The answer must be a single number: the count of lines in the data below that hold the word "Australia".

..........

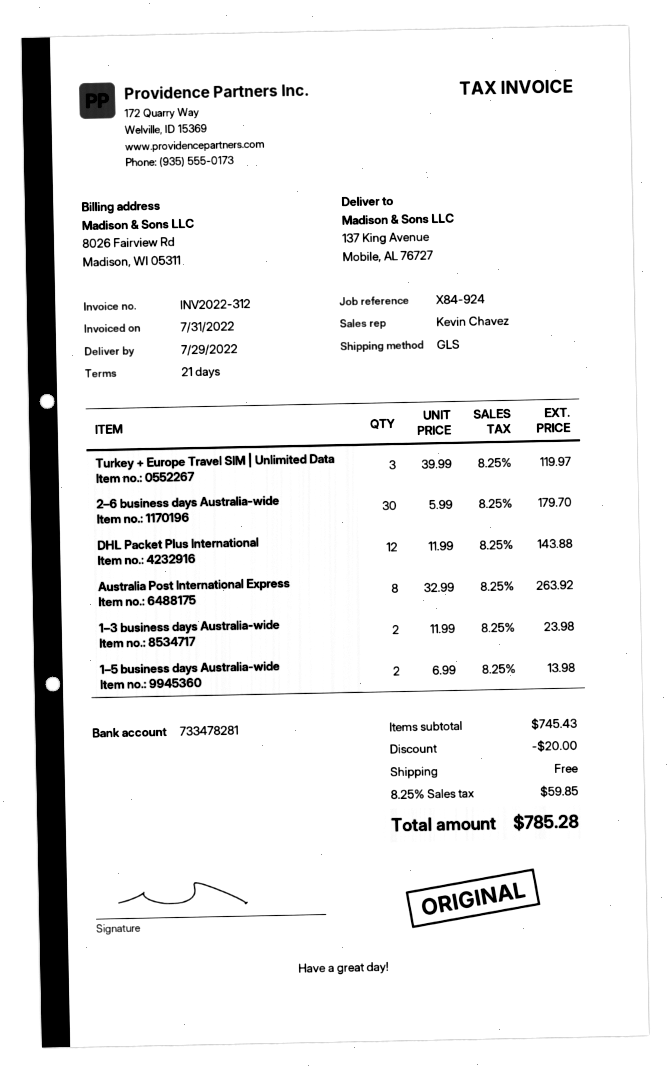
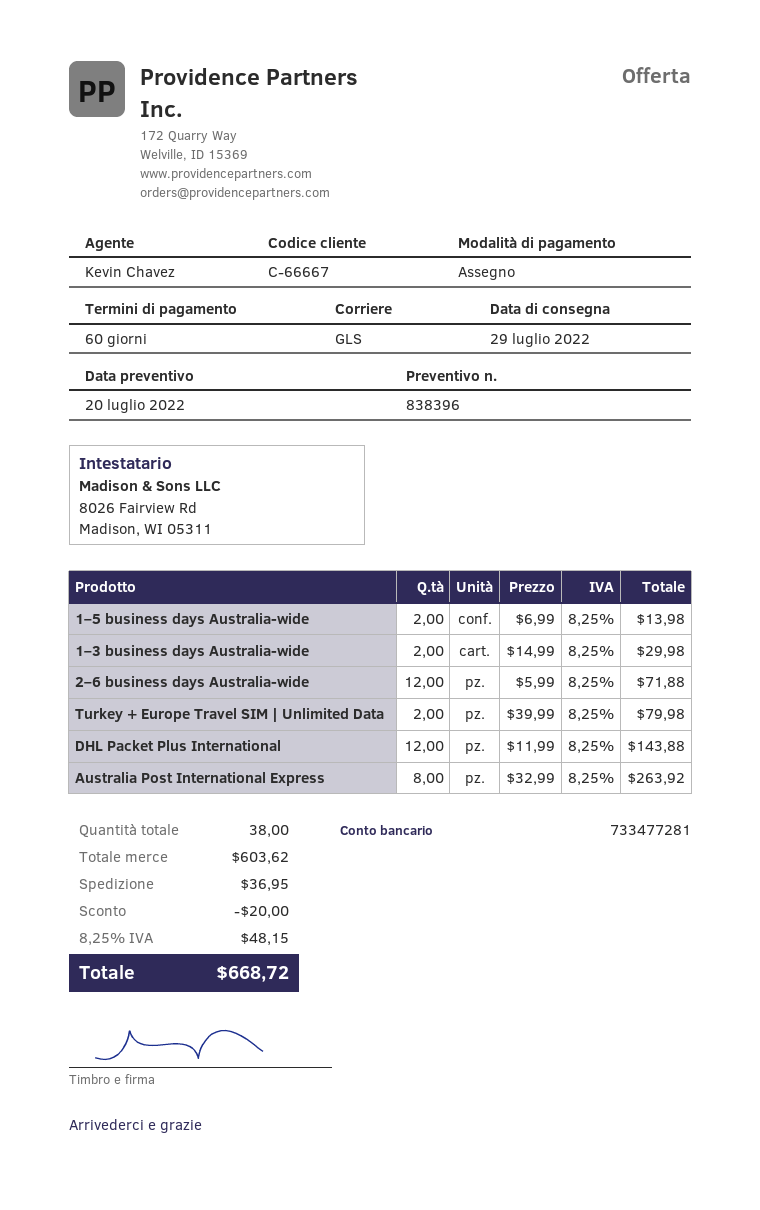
payment terms: 21 days -> 60 days
bank account: 733478281 -> 733477281
Turkey + Europe Travel SIM | Unlimited Data: 3 x 39.99 = 119.97 -> 2 x 39.99 = 79.98
2–6 business days Australia-wide: 30 x 5.99 = 179.70 -> 12 x 5.99 = 71.88
1–3 business days Australia-wide: 2 x 11.99 = 23.98 -> 2 x 14.99 = 29.98
subtotal: 745.43 -> 603.62
shipping: 0.00 -> 36.95
tax: 8.25% = 59.85 -> 8.25% = 48.15
total: 785.28 -> 668.72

..........

TASK ANSWER » 2